There is evidence of an important inhibitory CB-receptor mediated effect of the central and peripheral ECS on N&V in rodents [13], [14], [15]. Furthermore, the use of the CB1-receptor blocker rimonabant in humans as an anti-obesity drug was associated with an increased incidence of N&V along with an impaired stress response [16]. This findings suggest an involvement of endocannabinoid signaling in the regulation of N&V and, presumably, also of motion sickness and stress. The role of endocannabinoids in humans with this condition has never been investigated, however. We studied the activity of the ECS in first-time participants of a parabolic flight experiment and showed that the motion sickness during kinetic stimulation was accompanied by a significantly lower reactivity of the peripheral endocannbinoid system.

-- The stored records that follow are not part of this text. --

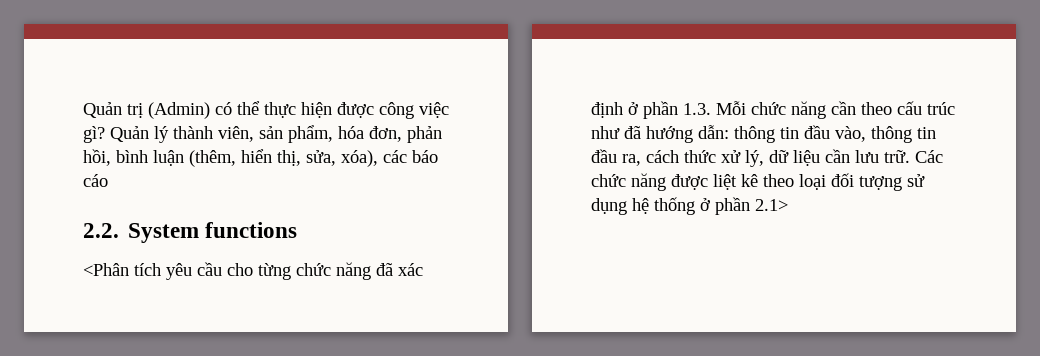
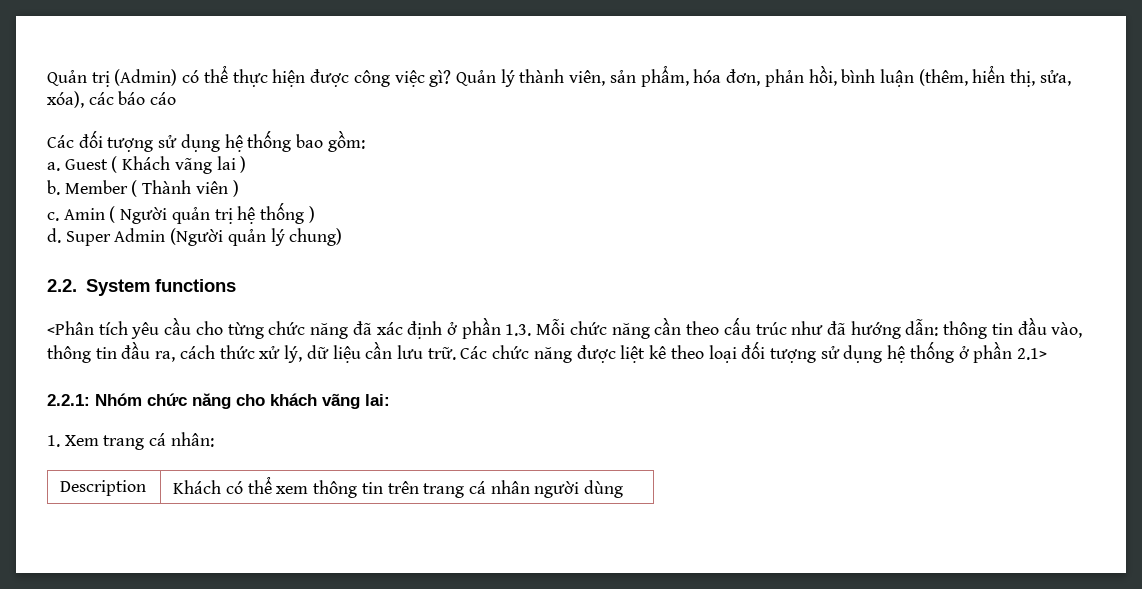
+ Các đối tượng sử dụng hệ thống bao gồm:
+ a. Guest ( Khách vãng lai )
+ b. Member ( Thành viên )
+ c. Amin ( Người quản trị hệ thống )
+ d. Super Admin (Người quản lý chung)
+ 2.2.1: Nhóm chức năng cho khách vãng lai:
+ 1. Xem trang cá nhân:
+ Description | Khách có thể xem thông tin trên trang cá nhân người dùng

We studied the activity of the ECS in first-time participants of a parabolic flight experiment and tested the hypothesis whether motion sickness stress during kinetic stimulation was accompanied by changes in reactivity of the peripheral endocannabinoid system.


Twenty-one healthy male individuals (age: 41.0±1.5 years; height: 180.6±1.6 cm; weight: 79.5±2.7 kg; body mass index: 24.3±0.6) participated in the experiments which were performed during three campaigns between May 2006 and September 2007. All subjects received full flight medical approval according to JAR-FCL 3 German version.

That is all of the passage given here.